_What the task asks_:
Repeat the listing below in full, exactly as it stands.
[Records shown Boundary: Start]
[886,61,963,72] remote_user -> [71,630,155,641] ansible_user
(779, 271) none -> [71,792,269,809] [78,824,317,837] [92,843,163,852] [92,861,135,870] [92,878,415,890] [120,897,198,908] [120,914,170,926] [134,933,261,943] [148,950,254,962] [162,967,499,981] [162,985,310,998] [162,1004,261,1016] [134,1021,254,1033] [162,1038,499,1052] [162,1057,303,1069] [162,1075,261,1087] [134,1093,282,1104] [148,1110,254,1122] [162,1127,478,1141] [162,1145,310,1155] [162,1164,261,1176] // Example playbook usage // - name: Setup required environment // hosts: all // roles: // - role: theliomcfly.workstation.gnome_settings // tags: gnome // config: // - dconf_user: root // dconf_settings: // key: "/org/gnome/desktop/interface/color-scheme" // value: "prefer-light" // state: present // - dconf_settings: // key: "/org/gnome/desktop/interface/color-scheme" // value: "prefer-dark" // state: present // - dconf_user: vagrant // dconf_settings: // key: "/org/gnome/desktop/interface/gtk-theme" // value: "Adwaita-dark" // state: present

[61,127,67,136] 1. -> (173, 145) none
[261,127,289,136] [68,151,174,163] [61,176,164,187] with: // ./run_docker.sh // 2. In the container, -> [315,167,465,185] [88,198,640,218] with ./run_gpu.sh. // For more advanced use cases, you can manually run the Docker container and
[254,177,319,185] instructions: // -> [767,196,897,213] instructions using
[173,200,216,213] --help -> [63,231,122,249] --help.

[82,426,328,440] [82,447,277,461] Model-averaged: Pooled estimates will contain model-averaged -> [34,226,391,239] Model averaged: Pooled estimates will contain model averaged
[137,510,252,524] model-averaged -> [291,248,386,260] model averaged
[Records shown Boundary: End]
_Solution for this task_:
[886,61,963,72] remote_user -> [71,630,155,641] ansible_user
(779, 271) none -> [71,792,269,809] [78,824,317,837] [92,843,163,852] [92,861,135,870] [92,878,415,890] [120,897,198,908] [120,914,170,926] [134,933,261,943] [148,950,254,962] [162,967,499,981] [162,985,310,998] [162,1004,261,1016] [134,1021,254,1033] [162,1038,499,1052] [162,1057,303,1069] [162,1075,261,1087] [134,1093,282,1104] [148,1110,254,1122] [162,1127,478,1141] [162,1145,310,1155] [162,1164,261,1176] // Example playbook usage // - name: Setup required environment // hosts: all // roles: // - role: theliomcfly.workstation.gnome_settings // tags: gnome // config: // - dconf_user: root // dconf_settings: // key: "/org/gnome/desktop/interface/color-scheme" // value: "prefer-light" // state: present // - dconf_settings: // key: "/org/gnome/desktop/interface/color-scheme" // value: "prefer-dark" // state: present // - dconf_user: vagrant // dconf_settings: // key: "/org/gnome/desktop/interface/gtk-theme" // value: "Adwaita-dark" // state: present

[61,127,67,136] 1. -> (173, 145) none
[261,127,289,136] [68,151,174,163] [61,176,164,187] with: // ./run_docker.sh // 2. In the container, -> [315,167,465,185] [88,198,640,218] with ./run_gpu.sh. // For more advanced use cases, you can manually run the Docker container and
[254,177,319,185] instructions: // -> [767,196,897,213] instructions using
[173,200,216,213] --help -> [63,231,122,249] --help.

[82,426,328,440] [82,447,277,461] Model-averaged: Pooled estimates will contain model-averaged -> [34,226,391,239] Model averaged: Pooled estimates will contain model averaged
[137,510,252,524] model-averaged -> [291,248,386,260] model averaged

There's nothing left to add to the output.